Taken: Under civil forfeiture, Americans who haven’t been charged with wrongdoing can be stripped of their cash, cars, and even homes - Is that all we’re losing?, by Sarah Stillman. The New Yorker, August 12, 2013.
Whether this should be the law—whether, in the absence of a judicial finding of guilt, the state should be able to take possession of your property—has been debated since before American independence. In the Colonial period, the English Crown issued “writs of assistance” that permitted customs officials to enter homes or vessels and seize whatever they deemed contraband. As the legal scholars Eric Blumenson and Eva Nilsen have noted, these writs were “among the key grievances that triggered the American Revolution.” The new nation’s Bill of Rights would expressly forbid “unreasonable searches and seizures” and promise that no one would be deprived of “life, liberty, or property, without due process.” Nonetheless, Congress soon authorized the use of civil-forfeiture actions against pirates and smugglers. It was easier to prosecute a vessel and seize its cargo than to try to prosecute its owner, who might be an ocean away. In the ensuing decades, the practice fell into disuse and, aside from a few brief revivals, remained mostly dormant for the next two centuries.

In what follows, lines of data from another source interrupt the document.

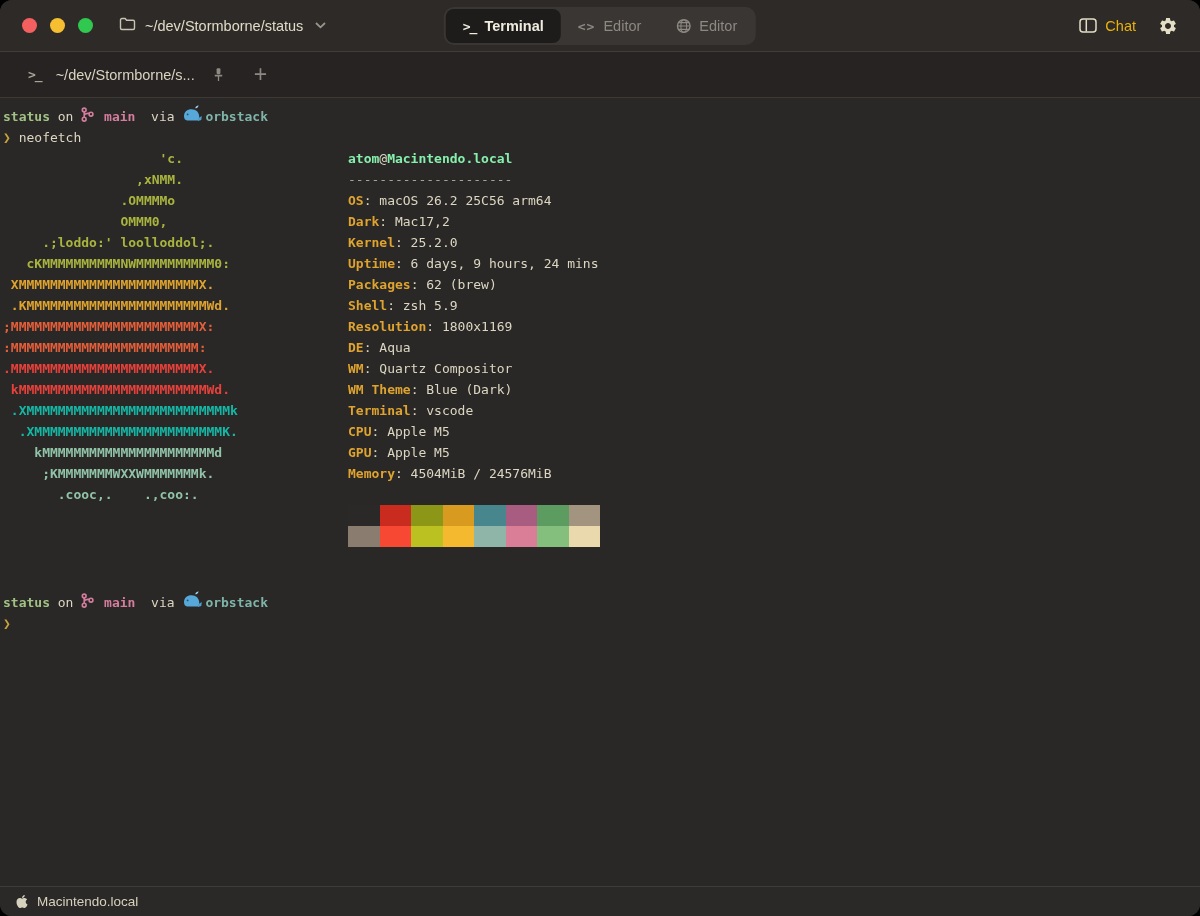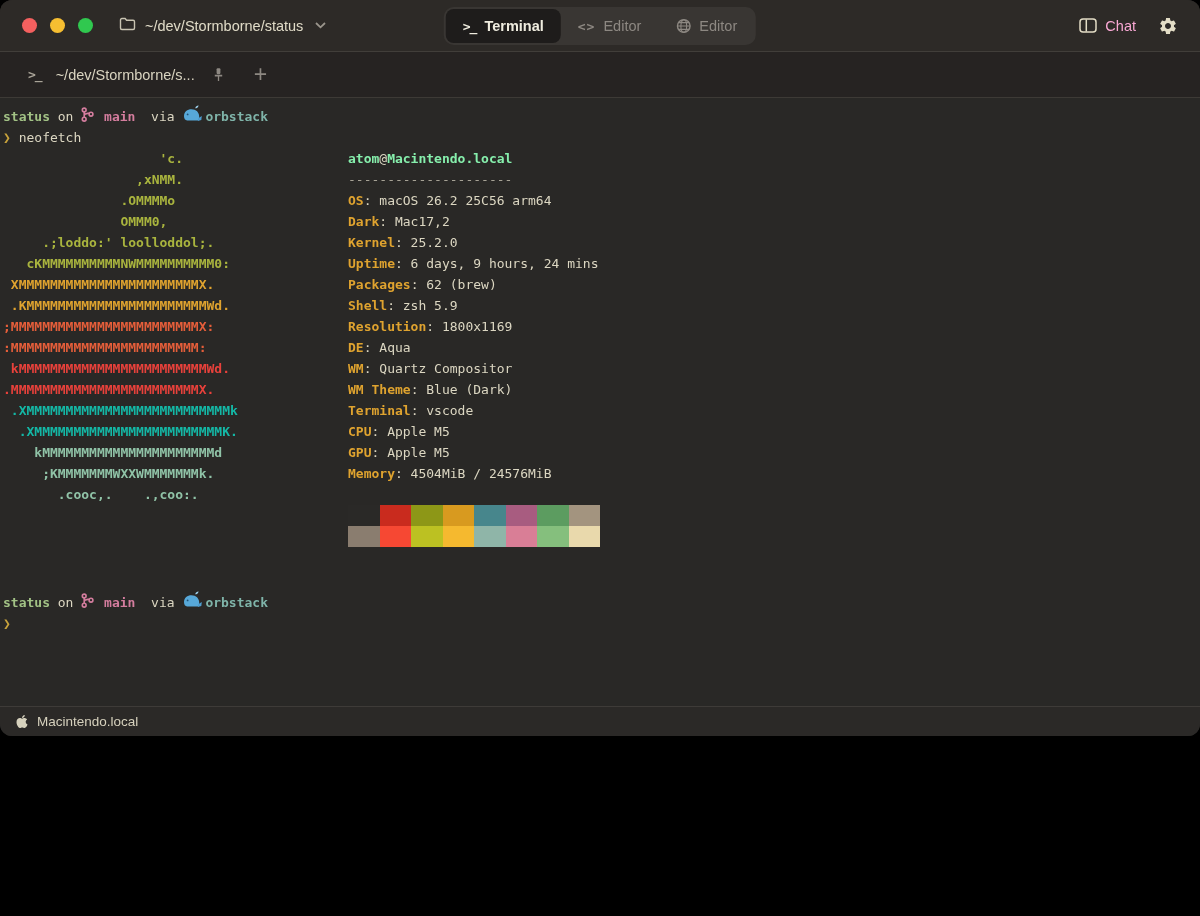"~/dev/Stormborne/status" .window { height: 736px -> 916px }
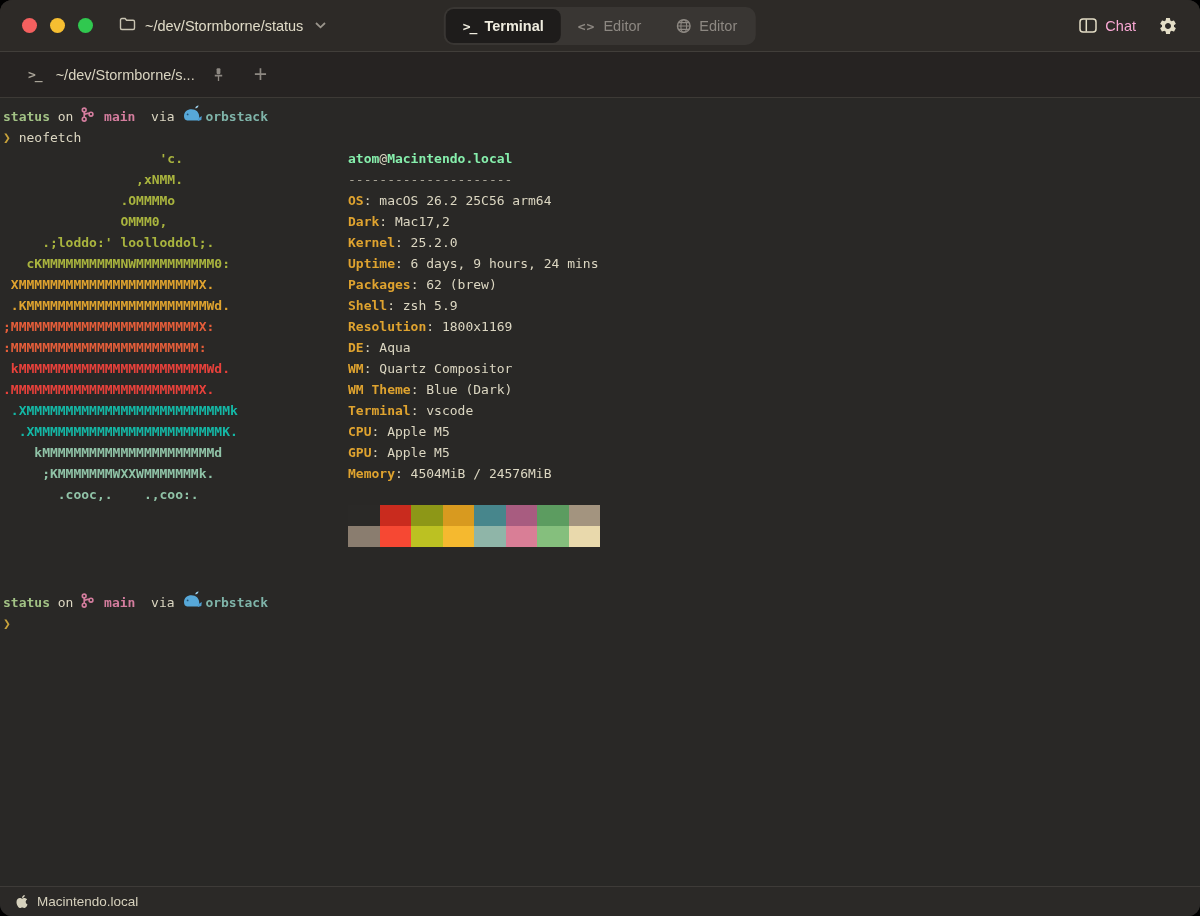"Chat" .chat-btn { color: #f9a8d4 -> #eab308 }
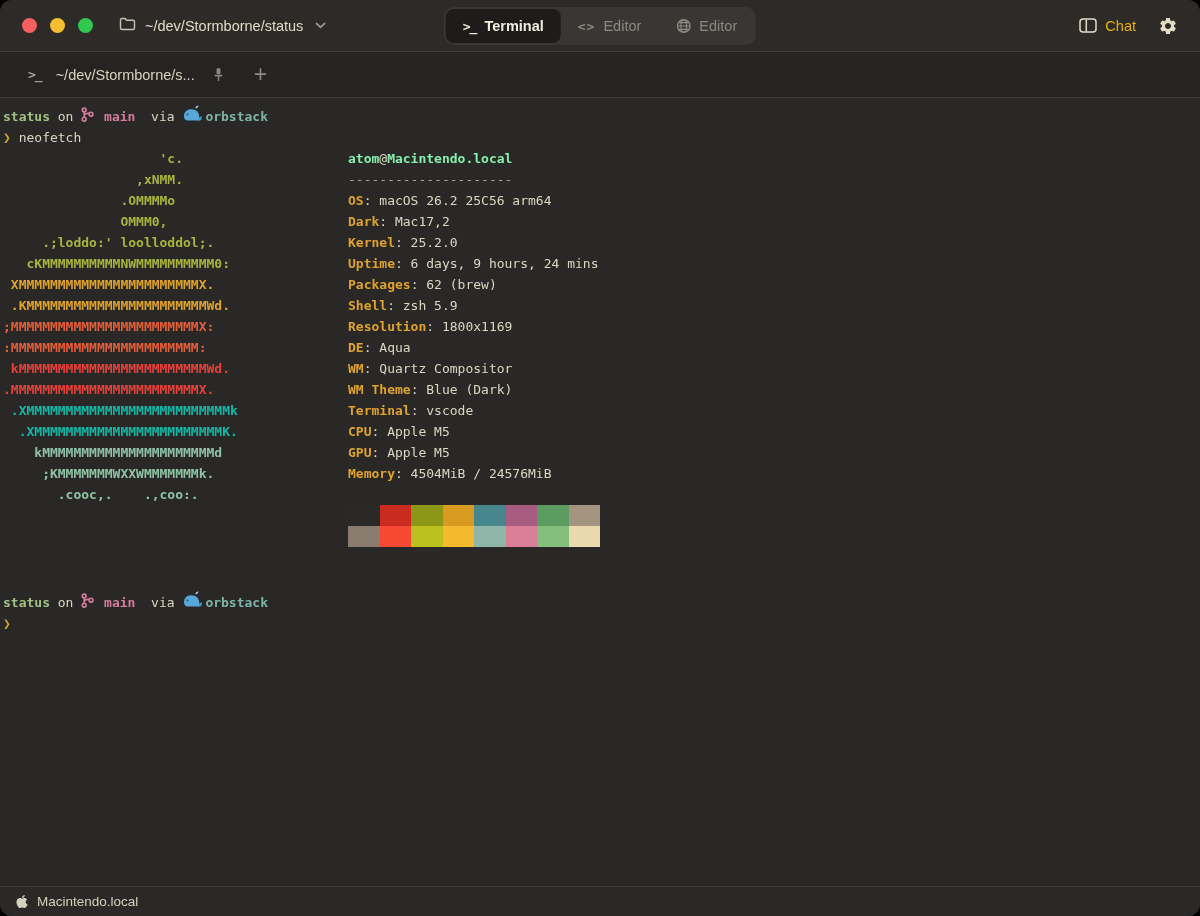"kMMMMMMMMMMMMMMMMMMMMMMMMWd." span.a-c4 { order: before ".MMMMMMMMMMMMMMMMMMMMMMMMX." -> after ".MMMMMMMMMMMMMMMMMMMMMMMMX." }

Forfeiture in its modern form began with federal statutes enacted in the nineteen-seventies and aimed not at waitresses and janitors but at organized-crime bosses and drug lords. Law-enforcement officers were empowered to seize money and goods tied to the production of illegal drugs. Later amendments allowed the seizure of anything thought to have been purchased with tainted funds, whether or not it was connected to the commission of a crime. Even then, forfeiture remained an infrequent resort until 1984, when Congress passed the Comprehensive Crime Control Act. It established a special fund that turned over proceeds from forfeitures to the law-enforcement agencies responsible for them. Local police who provided federal assistance were rewarded with a large percentage of the proceeds, through a program called Equitable Sharing. Soon states were crafting their own forfeiture laws.

Revenue gains were staggering. At the Justice Department, proceeds from forfeiture soared from twenty-seven million dollars in 1985 to five hundred and fifty-six million in 1993. (Last year, the department took in nearly $4.2 billion in forfeitures, a record.) The strategy helped reconcile President Reagan’s call for government action in fighting crime with his call to reduce public spending. In 1989, Attorney General Richard Thornburgh boasted, “It’s now possible for a drug dealer to serve time in a forfeiture-financed prison after being arrested by agents driving a forfeiture-provided automobile while working in a forfeiture-funded sting operation.”
A long, but important – if not infuriating – article on civil asset forfeiture. Asset forfeiture has gone from being an important law enforcement tool to an important revenue stream for law enforcement.